People implore us to strike out individually to make the necessary changes. Degrow. Change your lifestyle. Go local. One commenter, for example, put all the blame on cars — a not-so-subtle dig on how most Americans live in and for their cars. I asked,
“Out of curiosity, if all cars are eliminated, how do people get around?”
The response…
“Walk. In large cities, busses and trams. Between settlements, trains or busses. If that doesn’t seem feasible, then it’s because you’re envisioning a society set up to cater to cars, not people.”
This gets me to the point I want to make. It is not at all that I am “envisioning a society set up to cater to cars,” but rather that American society is already set up that way. It was set up when I was born into it, and it has been set up that way for decades. Of course, there are alternatives. Of course, societies can be built and structured in other ways. But ours is not. We have inherited and added to an infrastructure of tangible reality and cultural reality built on cars, to be sure, but even moreso, on fossil fuels. We have skills, habits, and assumptions about how our world works, and most Americans have mastered that to one extent or another. We are structured to live that way, and not any other way.
When the climate change debate implores Americans to “voluntarily spin down their lifestyles to save the planet from a vague future threat” we are moving into the area of impossibility. Individual choices to work against an enormous system are laudable, but it is not practical as a way of getting to the change we need fast enough. Individual change in this environment is a huge lift with an extremely small impact. Go ahead. Sell your car. Walk everywhere. Buy your backpack for bringing home your groceries. Avoid the events, classes, and meetings that make life interesting that are on the other side of town because there just isn’t enough time to get there by bus. Take your kids out of sports, music, art, and church activities because you can’t get them there. Do the big lift and make the big sacrifice. How much impact will your effort result in? You shrink the carbon footprint of one family out of the 8 billion people on Earth. It is a pimple on an elephant’s ass, at best.
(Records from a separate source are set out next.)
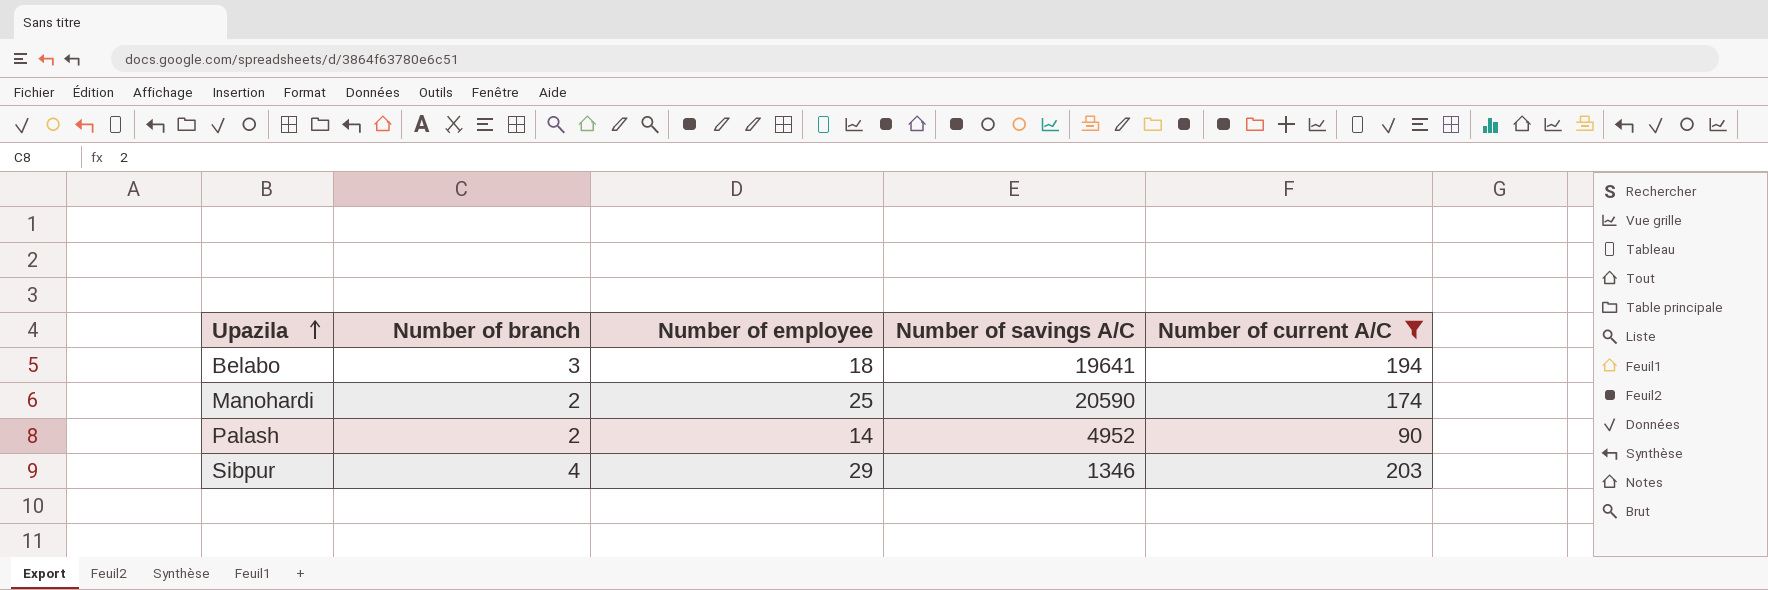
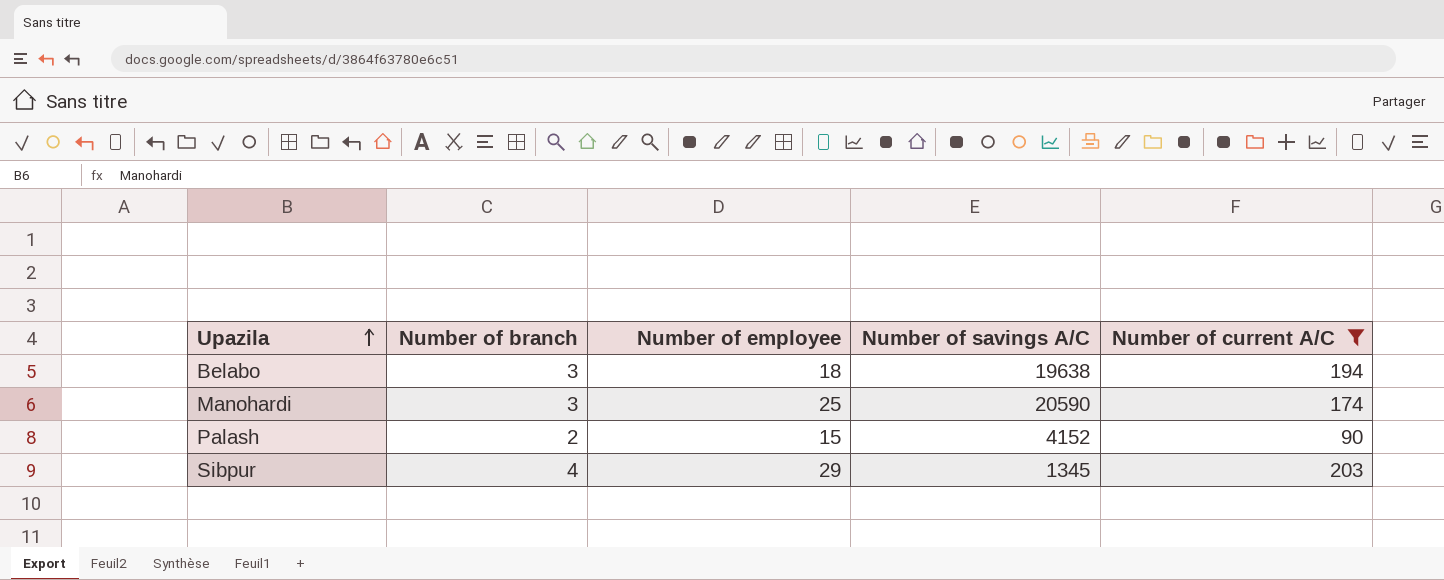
Belabo | Number of savings A/C: 19641 -> 19638
Manohardi | Number of branch: 2 -> 3
Palash | Number of employee: 14 -> 15
Palash | Number of savings A/C: 4952 -> 4152
Sibpur | Number of savings A/C: 1346 -> 1345

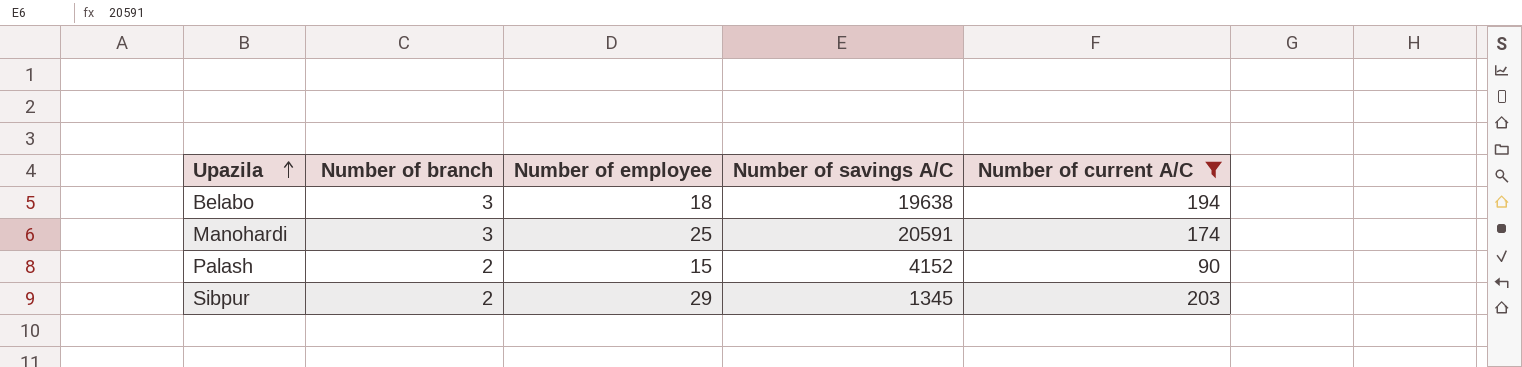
Manohardi | Number of savings A/C: 20590 -> 20591
Sibpur | Number of branch: 4 -> 2

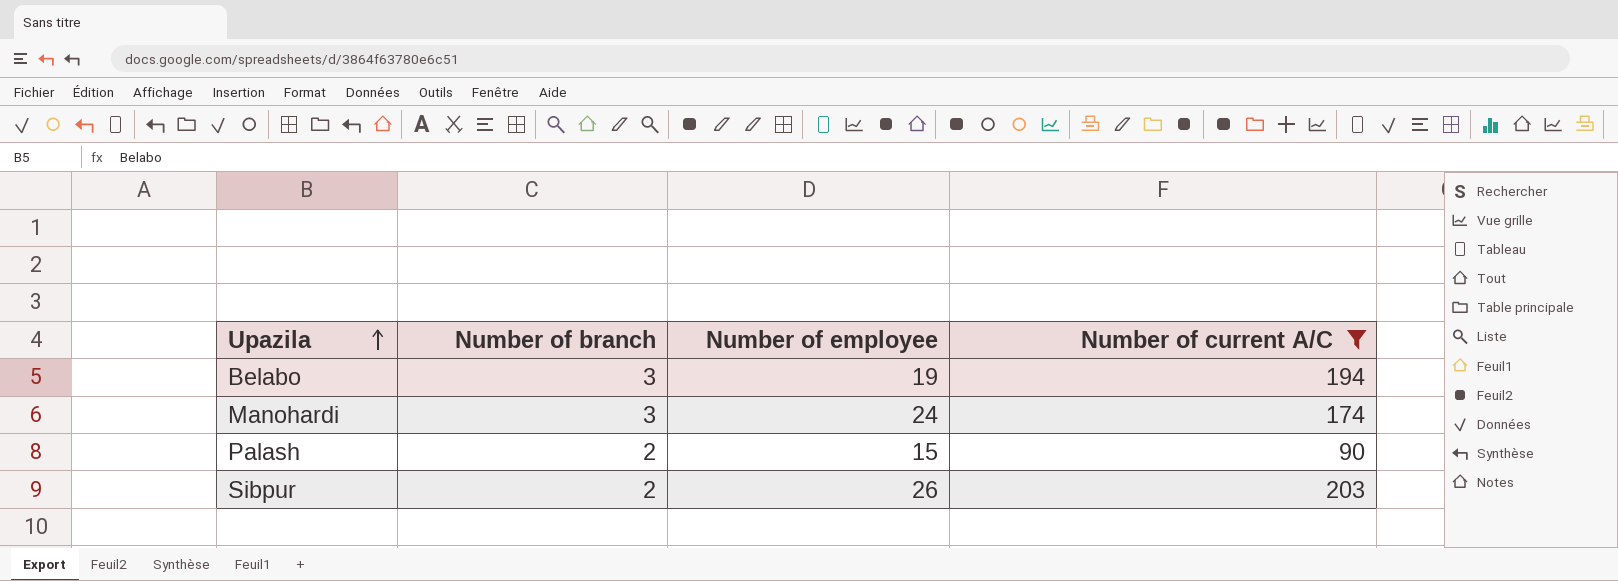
column Number of savings A/C | position: 4 -> none
Belabo | Number of employee: 18 -> 19
Manohardi | Number of employee: 25 -> 24
Sibpur | Number of employee: 29 -> 26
Let’s keep in mind another feature of Americans — we are pretty damned ingenious. For all of our faults, Americans are creative. Americans are good at creating solutions and manifesting them in the world. How about instead of attacking Americans to reduce our lives in ways we do not know how to do with minimal impact, let’s encourage Americans to get creative, put our minds to solutions, and change the world the way we know best how to do — through business, technological advancement, and creative entrepreneurship.
Look, I know many people in the climate debate seek system change. Capitalism is evil, we consume too much (especially Americans), the world produces way too much junk, and growth must be sacrificed. In all honesty, a more pedestrian society would be quite attractive to many people. But all that system change is an enormous undertaking that would require decades of planning and building, trillions of dollars in public investment, and probably a ton of litigation. Transformations like this involve winners and losers, and you can bet that the losers will resist. Just imagine, for a moment, what would happen if the car hater quoted above got his way and all cars were taken off the roads. Can the bus system in your city accommodate hundreds of thousands, or even millions, of new riders? How about the trains? How many new buses would need to be built? Where would they come from? How fast could they be built?
And then there are the social-economic considerations: Unemployment in the auto industry, wasted time on longer rides and waiting for buses, and the sudden uselessness of displaced suburban homes. Can you imagine this might have political repercussions?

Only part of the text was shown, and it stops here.